Given data –
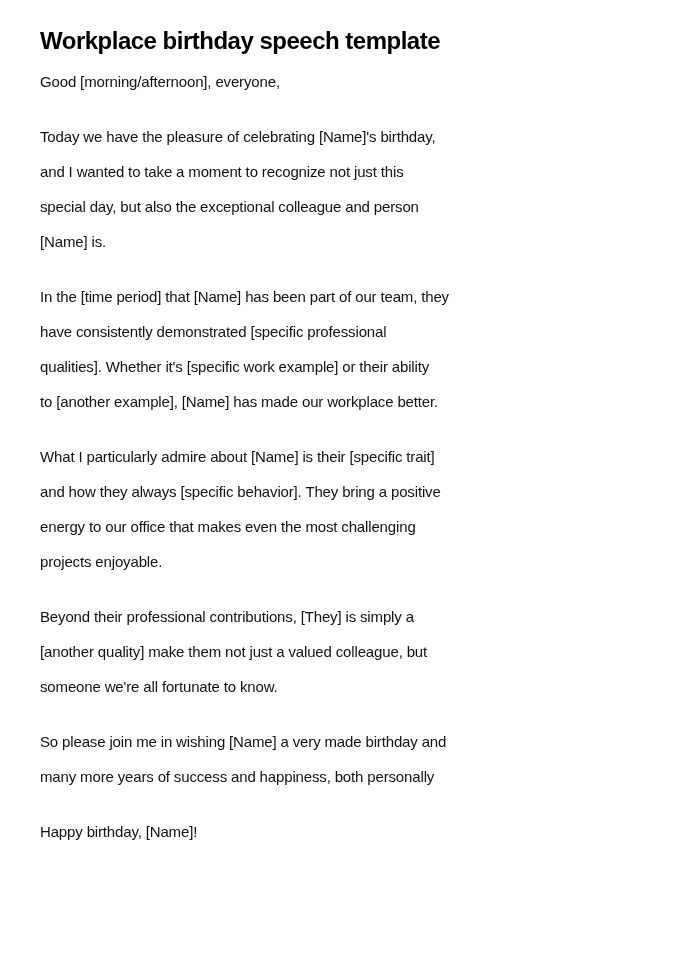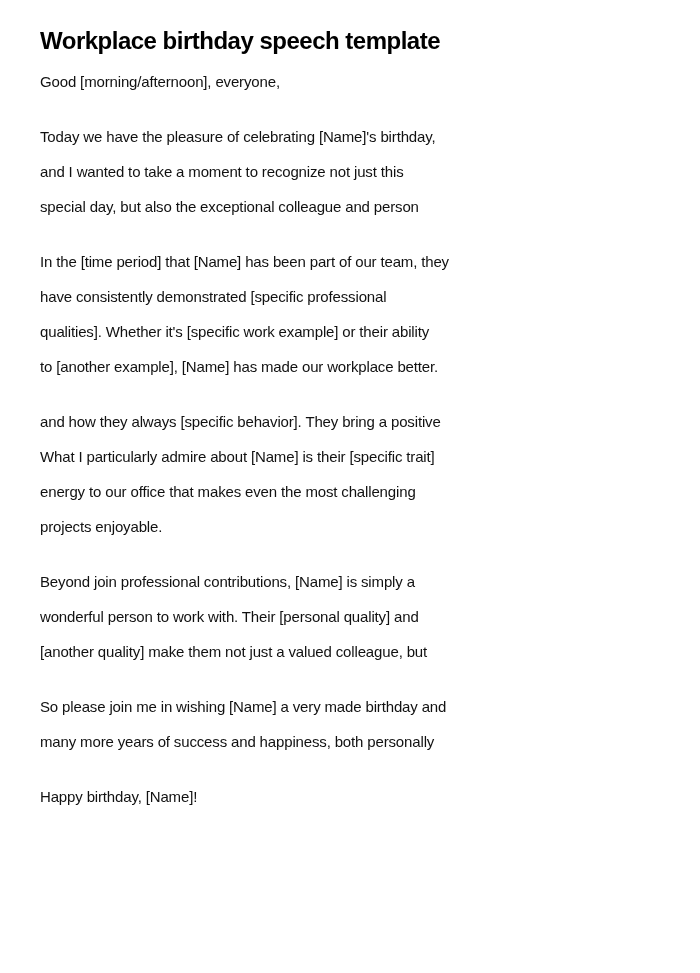"[Name] is." span.line { html: none -> <span>[Name] is.</span> }
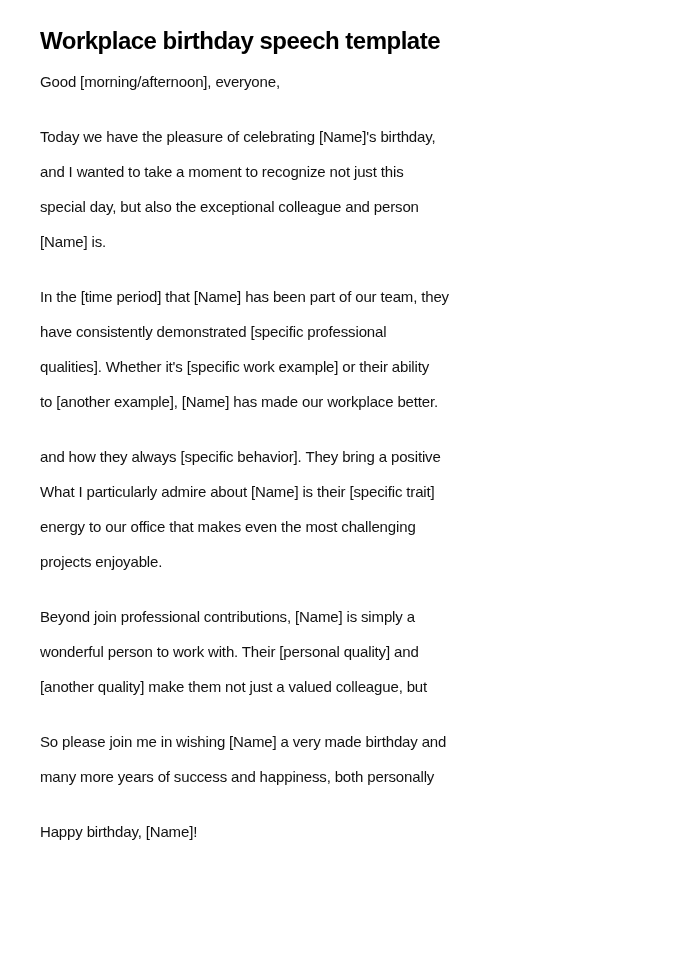"and how they always [specific" span.line { order: before "What I particularly admire about" -> after "What I particularly admire about" }
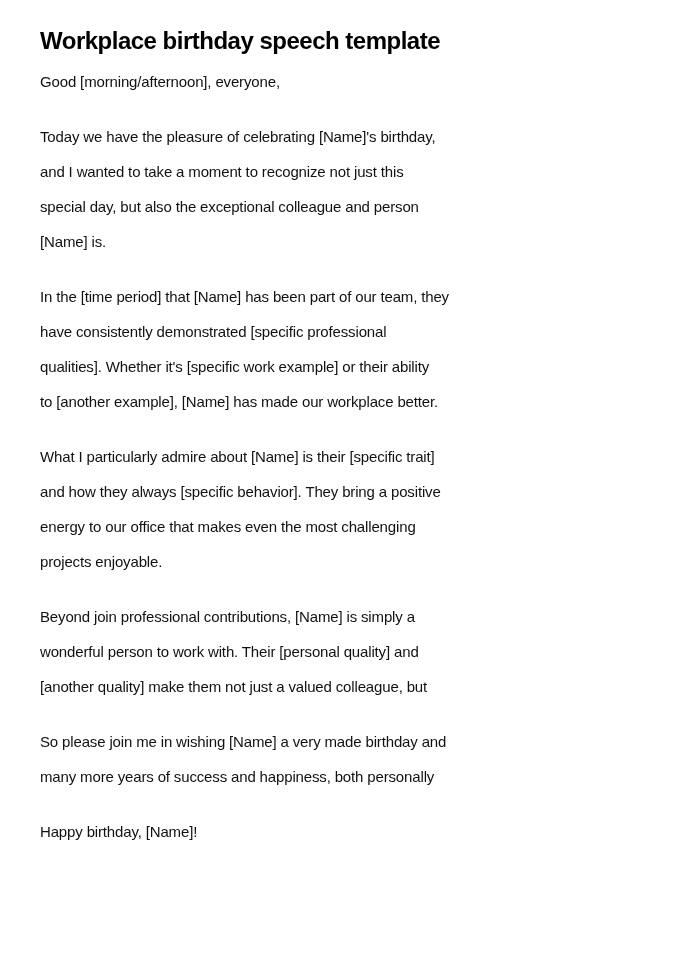"Beyond join professional contributions," span.line { text: join professional contributions, [Name -> their professional contributions, [They }
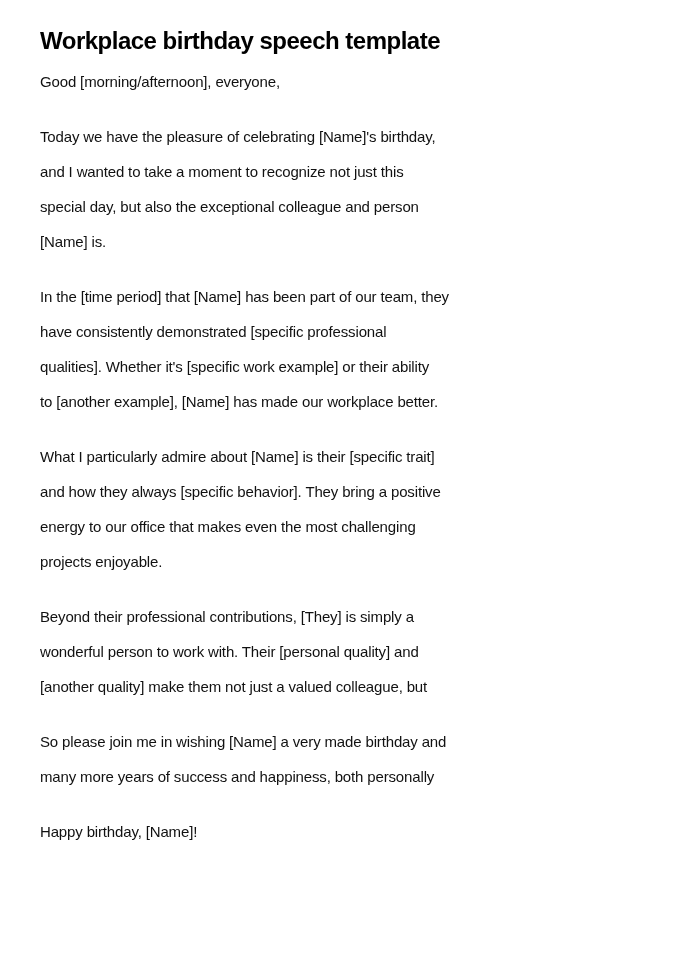"wonderful person to work with." span.line { html: <span>wonderful person to work with. Their [personal quality] and</span> -> none }
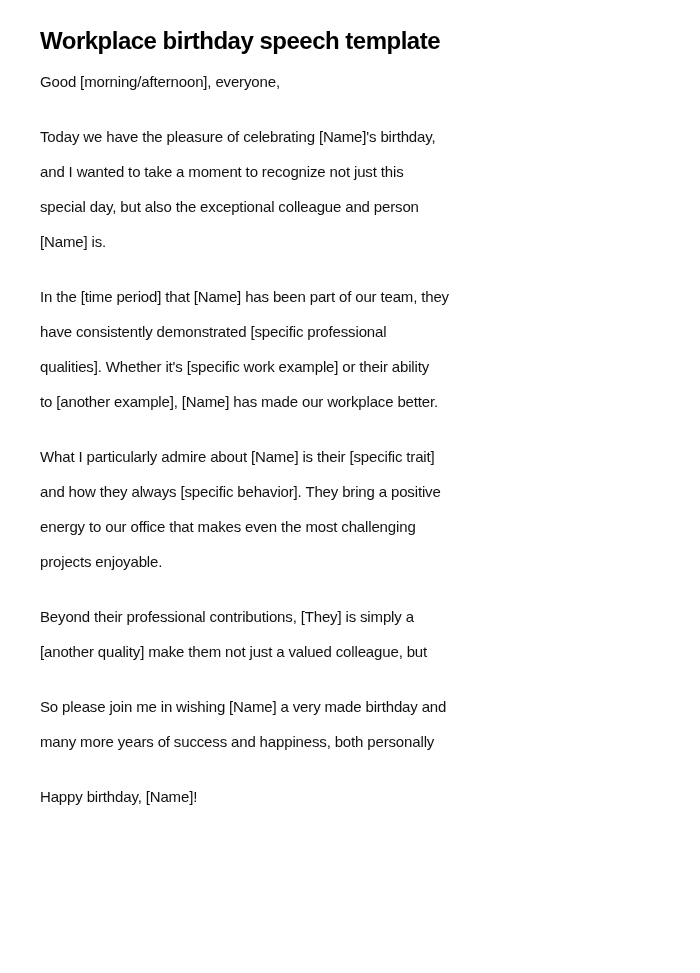"someone we're all fortunate to" span.line { html: none -> <span>someone we're all fortunate to know.</span> }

What you will do –
Once the pictures are set aside, output the whole listing exactly.

Result of this task –
"[Name] is." span.line { html: none -> <span>[Name] is.</span> }
"and how they always [specific" span.line { order: before "What I particularly admire about" -> after "What I particularly admire about" }
"Beyond join professional contributions," span.line { text: join professional contributions, [Name -> their professional contributions, [They }
"wonderful person to work with." span.line { html: <span>wonderful person to work with. Their [personal quality] and</span> -> none }
"someone we're all fortunate to" span.line { html: none -> <span>someone we're all fortunate to know.</span> }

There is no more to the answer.